Derrière ce curieux nom de Telefon Tel Aviv se cachent Joshua Eustis et Charles Cooper, deux musiciens de La Nouvelle-Orléans. Pour son premier album, Fahrenheit fair enough, le duo a composé une musique hybride du plus bel effet, au croisement de l’instrumentation organique et de l’electronica.

Bâties sur des sonorités cotonneuses et chaudes, secouées par une rythmique tordue entre Aphex Twin et Autechre, les neuf plages de l’album, telles des bulles à l’intérieur desquelles on se retranche naturellement, instillent une forme de bien-être. Par leurs ambiances profondément oniriques, presque régressives (pour peu, on dirait bien que « tout il est beau, vierge et innocent » chez TTA), elles révèlent ainsi leur proximité esthétique avec la musique de Boards of Canada. L’écoute répétée du superbe morceau éponyme rend tout simplement béat. Tandis que Introductory nomenclature, avec ses boucles répétitives et ascendantes, sur fond de nappes aquatiques et de claps dignes d’un bon vieux Warp, décrit un vortex de sons qui, sans coup férir, nous aspire dans son mouvement obsédant. Pour autant, de leur Louisiane natale, Eustis et Cooper ont également nourri un intérêt manifeste pour les post-rockeries de la Windy City (leur label Hefty, basé à Chicago, avait d’ailleurs signé le score de John McEntire pour Reach the rock). D’où des morceaux comme Lotus above water ou John Thomas on the inside is nothing but foam sur lesquels les motifs de basse et de guitare font planer l’esprit du TNT de Tortoise.

Aussi est-ce justement dans l’équilibre auquel il parvient entre sonorités organiques et électroniques que l’album se révèle particulièrement maîtrisé et ingénieux. Un parti-pris que l’on relève jusque dans la structure de chaque morceau, puisque la partie rythmique est toujours associée à une basse ondoyante, tandis que la partie mélodique (à base de piano, de nappes de claviers au grain velouté, de flûte aérienne, de boucles de guitares truffées d’écho) est régulièrement infestée de glitchs. La rythmique introduit un élément narratif et tient toujours le rôle d’enveloppe structurante, qui emprisonne les sons organiques volatiles. On s’en rend compte sur Your face reminds me of when I was old : le morceau, invertébré, met en présence des sonorités liquides qui se déversent lentement sur une surface. Une rythmique hésitante, tel un tuteur mal en point, donne un peu de rigueur à des boucles de guitares aériennes, les sons prennent consistance et la basse fait son apparition. Seulement alors, le morceau tient debout et peut avancer.
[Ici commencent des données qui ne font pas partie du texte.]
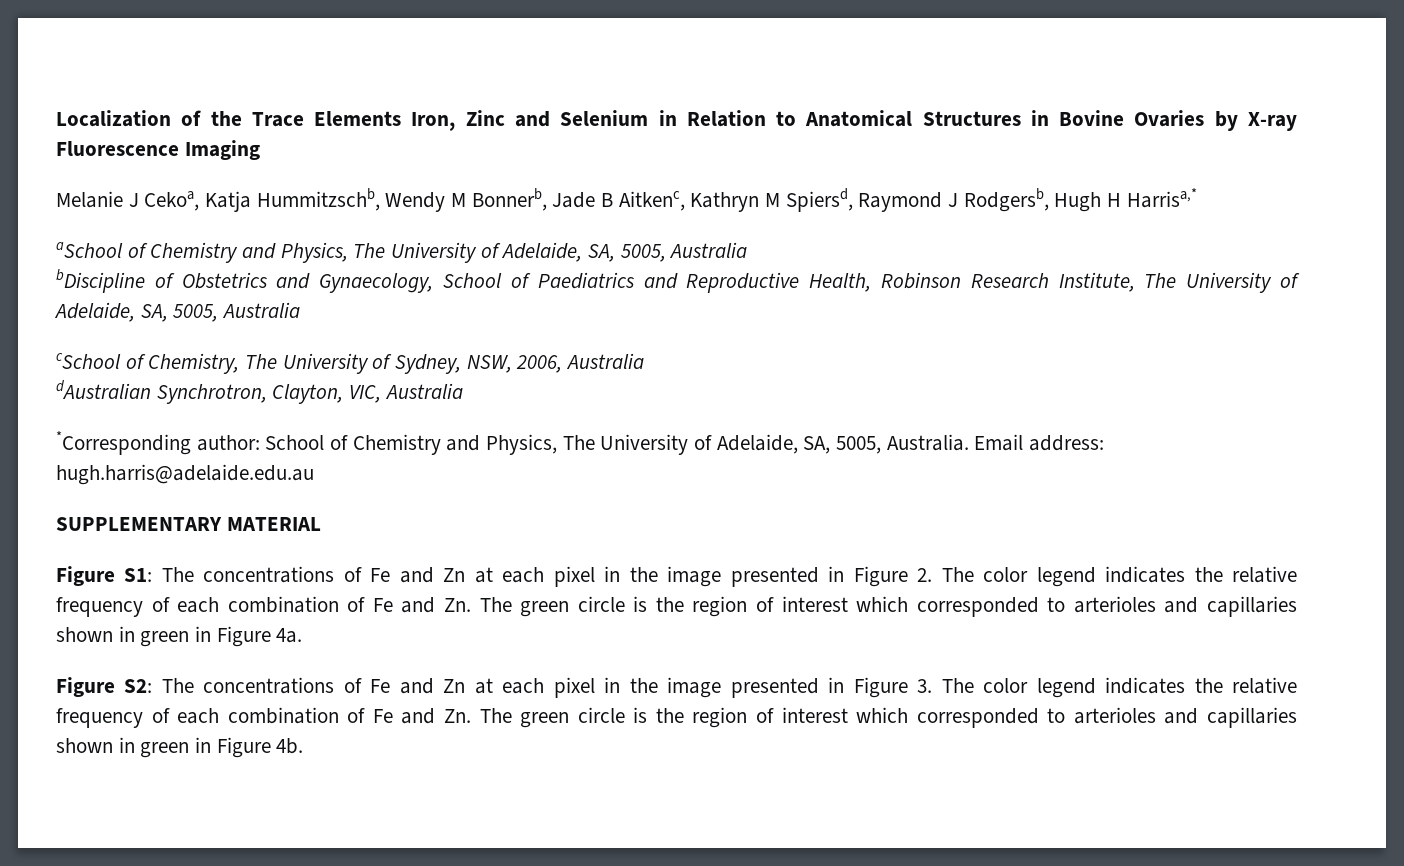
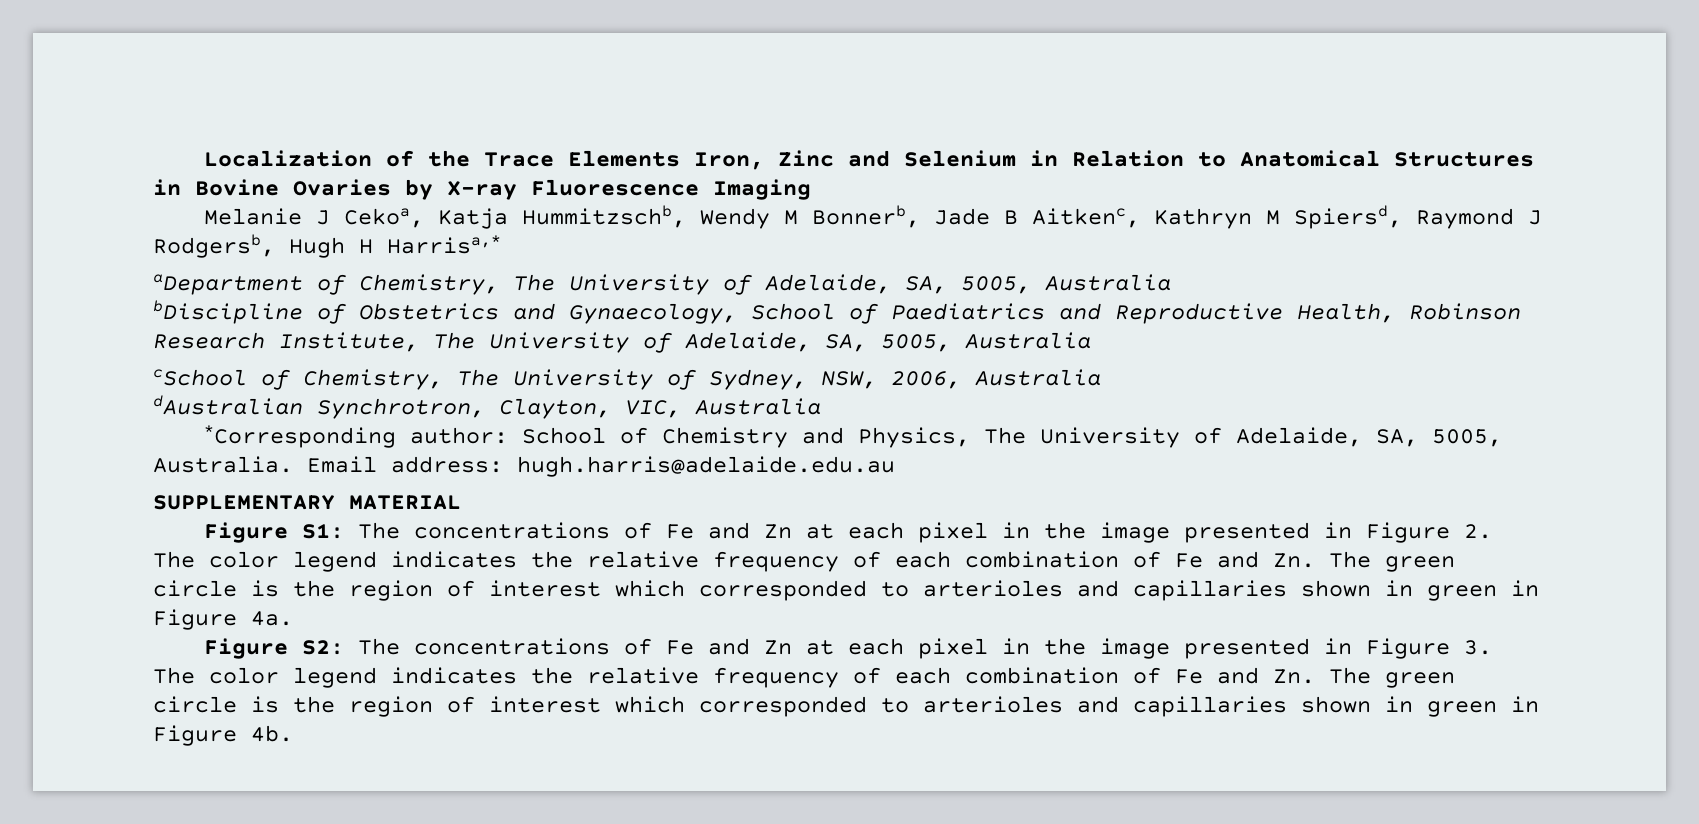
- aSchool of Chemistry and Physics, The University of Adelaide, SA, 5005, Australia
+ aDepartment of Chemistry, The University of Adelaide, SA, 5005, Australia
Le plus bluffant reste que la douceur des sons utilisés permet toujours de fluidifier la musique de TTA : savamment construits, les morceaux se laissent pourtant écouter paisiblement.

Fahrenheit fair enough s’impose ainsi comme un album indéniablement réussi, avec une poignée d’instrumentaux imparables, chaleureux et calmes, qui diffusent un étrange sentiment de félicité. Sons et rythmes s’épanouissent par leur capacité à prendre possession de l’espace sonore qui leur est offert, conférant ainsi à chaque morceau des propriétés cinesthésiques. Des morceaux qu’on aimerait ne pas voir entre les mains d’un publicitaire dans le vent qui chercherait une musique cool pour nous vendre un parfum méga hype.